Changes - By Jim Butcher Page 0,7

authority.”

“Excuse me?” I said quietly.

He spoke dispassionately, but there was a fire somewhere deep down behind the words—the first I’d ever heard in him. “I’ve seen children die, too, Dresden, slaughtered like animals by a threat no one in the wise and mighty Council seemed to give a good goddamn about—because the victims are poor, and far away, and isn’t that a fine reason to let them die. Yes. If putting a bullet in you would have meant that the Council brought its forces to bear against the Red Court, I would have done it twice and paid for the privilege.” He paused at a stop sign, gave me a direct look, and said, “It is good that we cleared the air. Is there anything else you want to say?”

I eyed the man and said, “You went blond. It makes you look sort of gay.”

Martin shrugged, completely unperturbed. “My last assignment was on a cruise ship catering to that particular lifestyle.”

I scowled and glanced at Susan.

She nodded. “It was.”

I folded my arms, glowered out at the night, and said, “I have literally killed people I liked better than you, Martin.” After another few moments, I asked, “Are we there yet?”

Martin stopped the car in front of a building and said, “It’s in here.”
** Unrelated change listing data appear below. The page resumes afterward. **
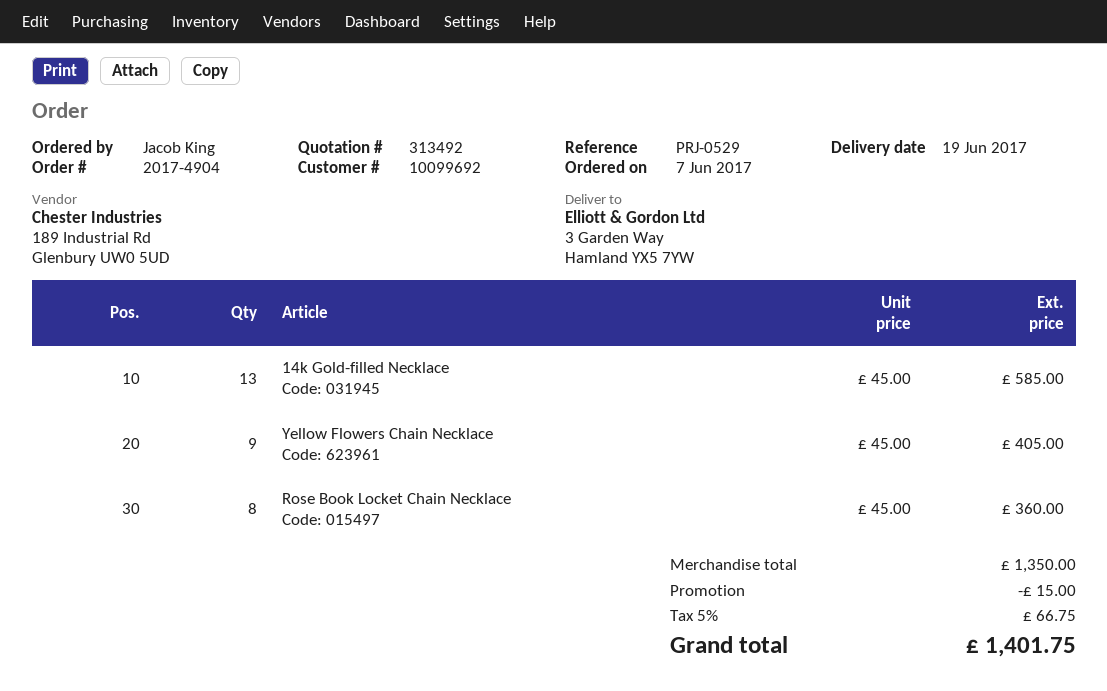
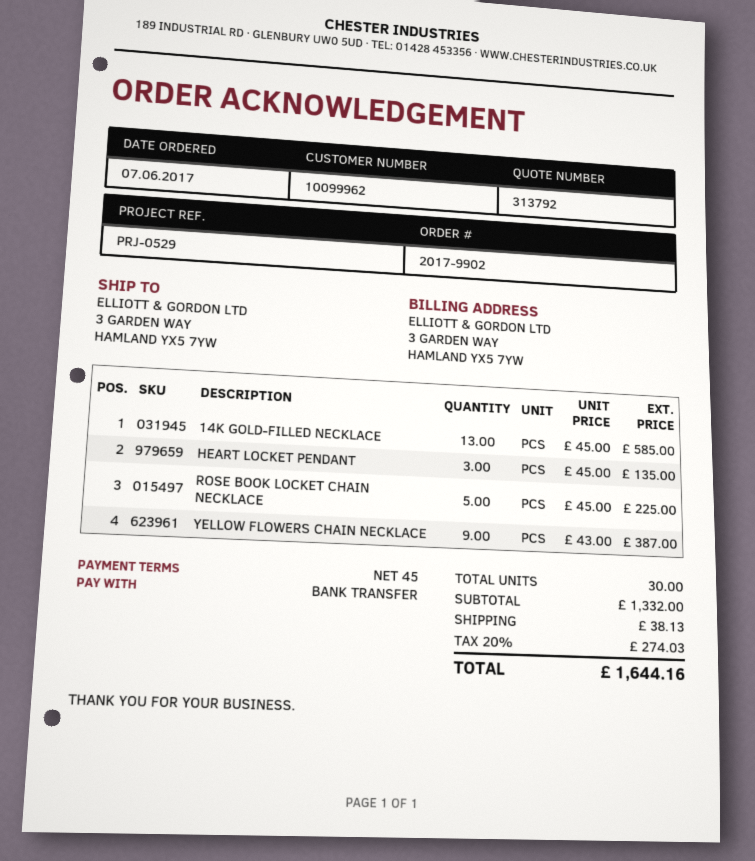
quote number: 313492 -> 313792
order number: 2017-4904 -> 2017-9902
customer number: 10099692 -> 10099962
Yellow Flowers Chain Necklace: 9 x 45.00 = 405.00 -> 9 x 43.00 = 387.00
Rose Book Locket Chain Necklace: 8 x 45.00 = 360.00 -> 5 x 45.00 = 225.00
HEART LOCKET PENDANT: none -> 3 x 45.00 = 135.00
subtotal: 1350.00 -> 1332.00
discount: 15.00 -> none
shipping: none -> 38.13
tax: 5% = 66.75 -> 20% = 274.03
total: 1401.75 -> 1644.16

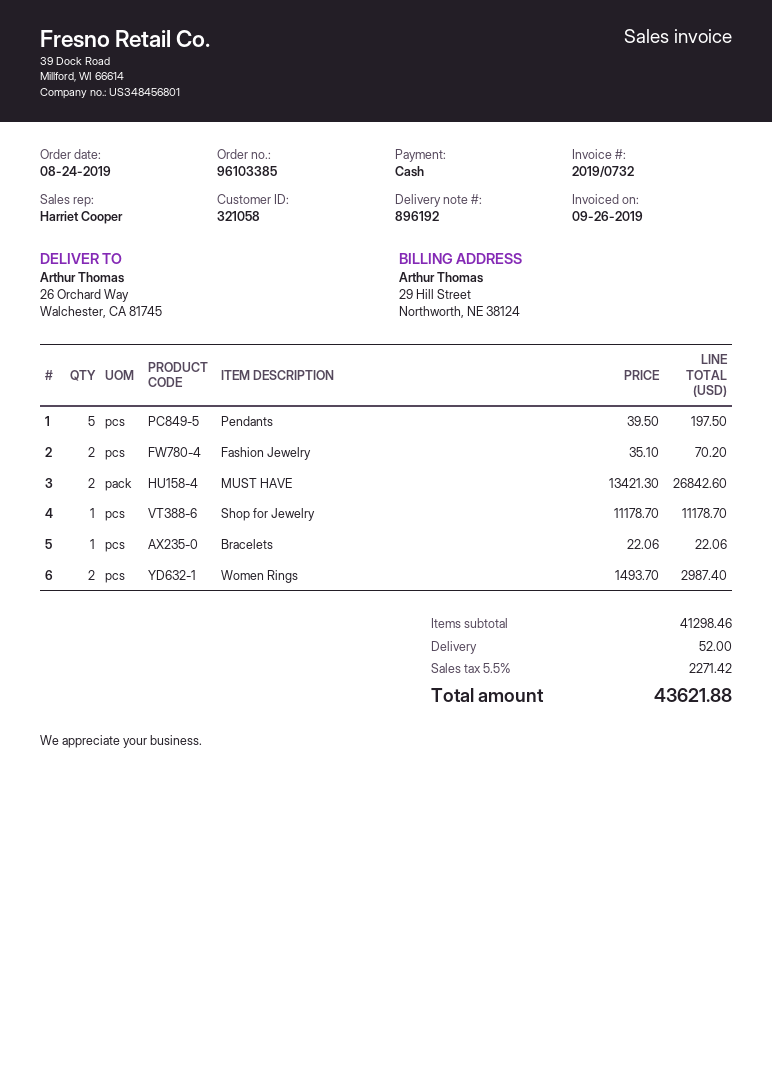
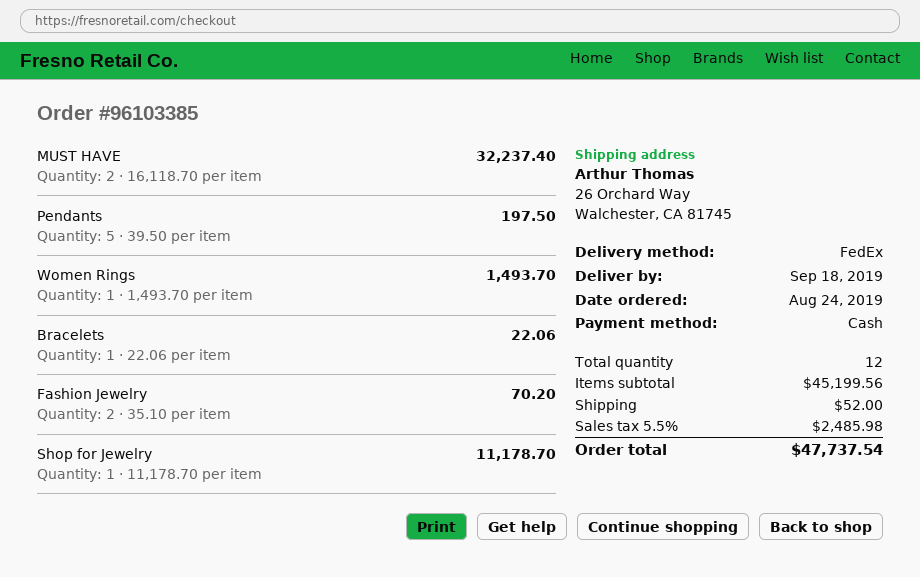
MUST HAVE: 2 x 13421.30 = 26842.60 -> 2 x 16118.70 = 32237.40
Women Rings: 2 x 1493.70 = 2987.40 -> 1 x 1493.70 = 1493.70
subtotal: 41298.46 -> 45199.56
tax: 5.5% = 2271.42 -> 5.5% = 2485.98
total: 43621.88 -> 47737.54

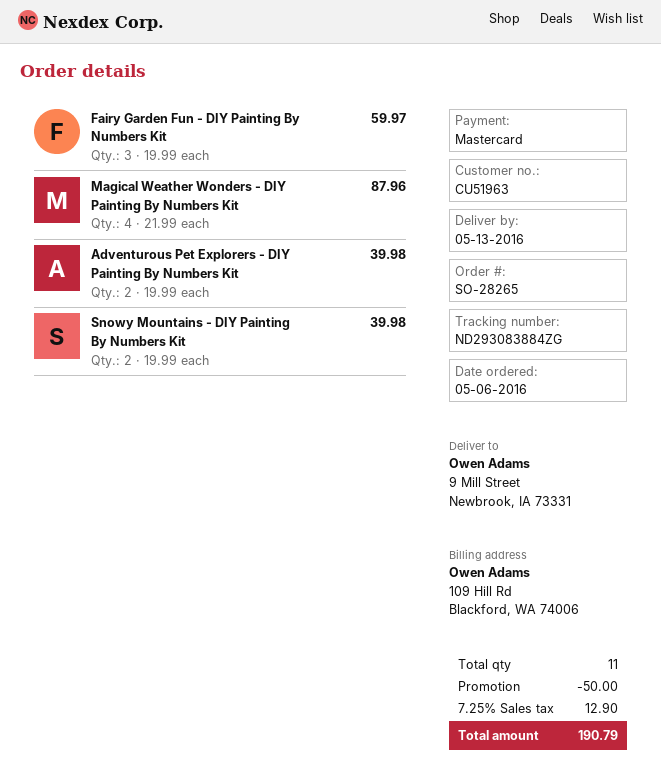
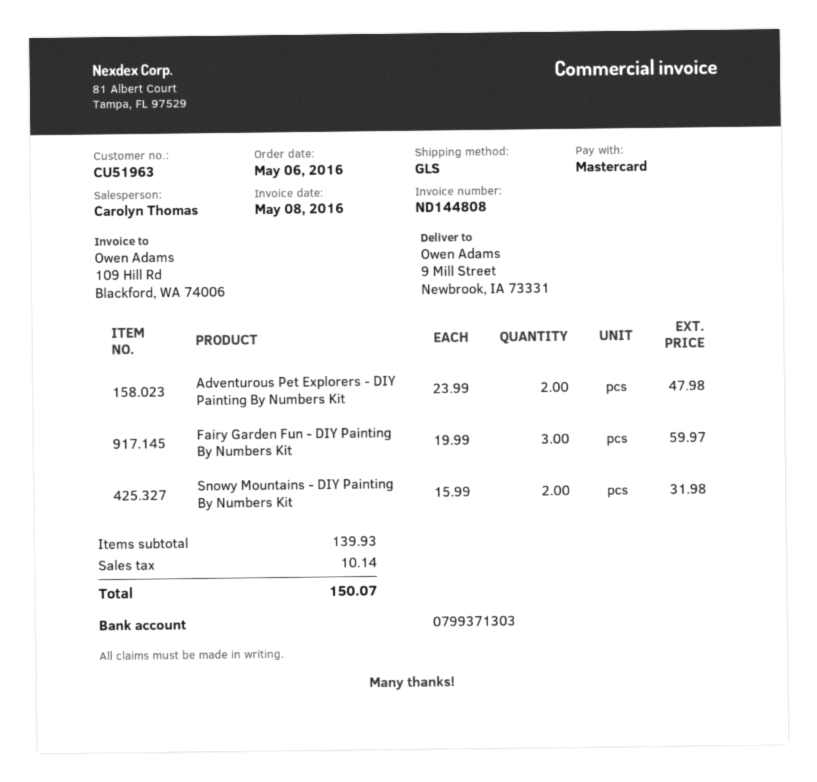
Magical Weather Wonders - DIY Painting By Numbers Kit: 4 x 21.99 = 87.96 -> none
Adventurous Pet Explorers - DIY Painting By Numbers Kit: 2 x 19.99 = 39.98 -> 2 x 23.99 = 47.98
Snowy Mountains - DIY Painting By Numbers Kit: 2 x 19.99 = 39.98 -> 2 x 15.99 = 31.98
discount: 50.00 -> none
tax: 12.90 -> 10.14
total: 190.79 -> 150.07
I eyed the building. Nothing special, for Chicago. Twelve stories, a little run-down, all rented commercial space. “The Reds can’t—Look, it can’t be here,” I said. “This building is where my office is.”

“A known factor, for Red Court business holdings purchased it almost eight years ago,” Martin said, putting the car in park and setting the emergency brake. “I should imagine that was when you saw that sudden rise in the rent.”

I blinked a couple of times. “I’ve . . . been paying rent to the Red Court?”

“Increased rent,” Martin said, with the faintest emphasis. “Duchess Arianna apparently has an odd sense of humor. If it’s any consolation, the people working there have no idea who they’re really working for. They think they’re a firm that provides secure data backups to a multinational import-export corporation.”

“But this is . . . my building.” I frowned and shook my head. “And we’re going to do what, exactly?”

Martin got out of the car and opened the trunk. Susan joined him. I got out of the car on general principles.

“We,” said Martin, definitely not including me, “are going to burgle the office and retrieve files that we hope will contain information that might point the way toward Arianna’s locations and intentions. You are going to remain with the car.”

“The hell I will,” I said.

“Harry,” Susan said, her tone brisk and reasonable, “it’s computers.”

I grunted as if Susan had nudged me with her elbow. Wizards and computers get along about as well as flamethrowers and libraries. All technology tends to behave unreliably in the presence of a mortal wizard, and the newer it is, the wonkier it seems to become. If I went along with them, well . . . you don’t take your cat with you when you go bird shopping. Not because the cat isn’t polite, but because he’s a cat. “Oh,” I said. “Then . . . I guess I’ll stay with the car.”

“Even odds we’ve been spotted or followed,” Martin said to Susan. “We had to leave Guatemala in a hurry. It wasn’t as smooth an exit as it could have been.”

“We didn’t have days to spare,” Susan said, her voice carrying a tone of wearily familiar annoyance. It was like listening to a husband and wife having an often-repeated quarrel. She opened a case in the trunk and slipped several objects into her pockets. “Allowances have to be made.”

Martin watched her for a moment, selected a single tool from the case, and then slid the straps of a backpack with a hard-sided frame over his shoulders. Presumably it had computer things in it. I stayed on the far side of the car from it and tried to think nonhostile thoughts.

“Just watch for trouble, Harry,” Susan said. “We’ll be back out in twenty minutes or less.”

“Or we won’t,” Martin said. “In which case we’ll know our sloppy exit technique caught up to us.”

Susan made a quiet, disgusted sound, and the pair of them strode toward the building, got to the locked front doors, paused for maybe three seconds, and then vanished inside.

“And I’m just standing here,” I muttered. “Like I’m Clifford the Big Red Dog. Too big and dumb to go inside with Emily Elizabeth. And it’s my building.”